If it were me I would give her one more year to have this addressed and make it known to you. She needs to understand that you own your part, but that in no way means she is not to own hers. She needs to quit being a brat with the computer stuff and hear you. BUT you need to come at it from an accurate fair perspective and adding a time frame to work out these issues is wise.

It's exactly what I did in my M. I told my H that by the end of 2014 there needed to be SIGNIFICANT improvement in our relationship or I was out. Guess what I got.... significant improvement


----------



## Anon1111 (May 29, 2013)

The hormone thing is BS. Maybe for a year, but this has been going on for 2 yrs. Even if it started as hormones it has now metastasized beyond that. 

It would require about an hour of effort a week for OP's wife to meet his needs, so she really has no excuse.

The problem for OP though is this line of thinking will go nowhere for him.

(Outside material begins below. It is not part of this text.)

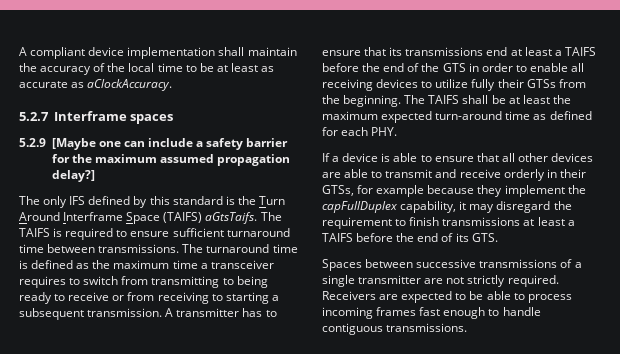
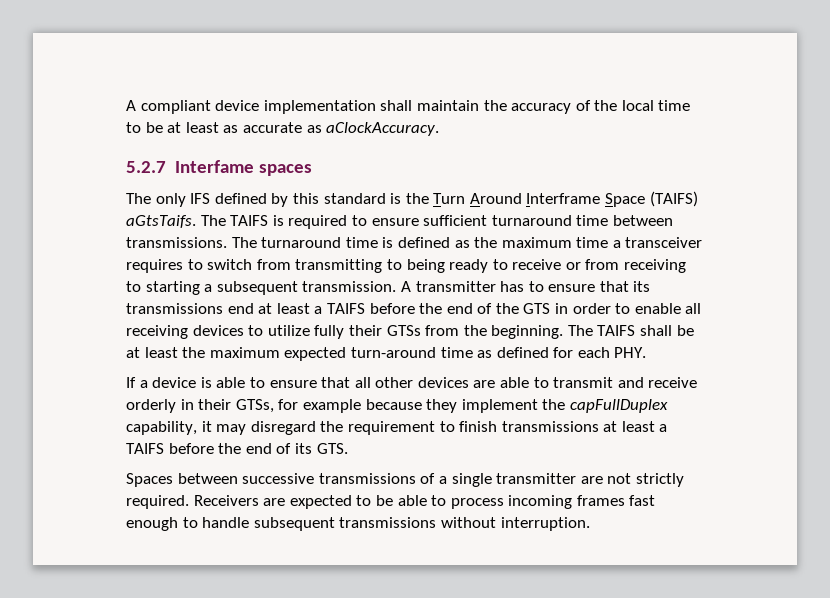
- 5.2.7 Interframe spaces
+ 5.2.7 Interfame spaces
- 5.2.9 [Maybe one can include a safety barrier for the maximum assumed propagation delay?]
- Receivers are expected to be able to process incoming frames fast enough to handle contiguous transmissions.
+ Receivers are expected to be able to process incoming frames fast enough to handle subsequent transmissions without interruption.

But it does not mean that these excuses on her part are valid.


----------



## Blossom Leigh (Mar 27, 2014)

Depends on the person's body... she is 32 not 20


----------



## Wolf1974 (Feb 19, 2014)

atxhubby said:


> Thank you for your insight. She is the type that doesn't want to leave the baby alone with just anyone. being how her family is busy living their lives and doing their thing we do not have anyone to take care of him. Her and her mother don't see eye to eye so she barely comes around and she's told me she doesn't want to leave the baby alone with her. So not much we can do there unless we spend money for a sitting service and we can't afford it.
> 
> I've talked to her before about the Ipad issue but she just doesnt get it. She has energy to work out as well but no energy for me. Like isaid. I'm at my wits end. Not just about the sex as I can do for myself but there is no affection, no I love you's, no hand holding. She puts pillows between us in bed.


She is using the baby as a shield from spending time alone with you. You need to break this habit like now. I agree with others you need to enforce having date time and alone time with her. She is trying to neglect her wife role for the mother role. Point that out and get his back on track. My guess is a nice date or two and establishment of a routine will correct this.


----------



## wise (Sep 1, 2013)

It is pretty obvious that your wife does not respect you and that you do not speak up for yourself.

Quire frankly, you have basically exhausted all possible solutions. She doesn't want to be close to you. She wants to do her part time job, take care of the baby, and then do hidden things on her Ipad. You are her living expenses; her bank account.. oh, and some annoying guy who 'only wants sex.' Saying she is drawn back from you due to your desire of sex is her way of saying that she has no idea how to communicate and is most likely voicing her frustrations to to other friends.. and maybe a lone guy.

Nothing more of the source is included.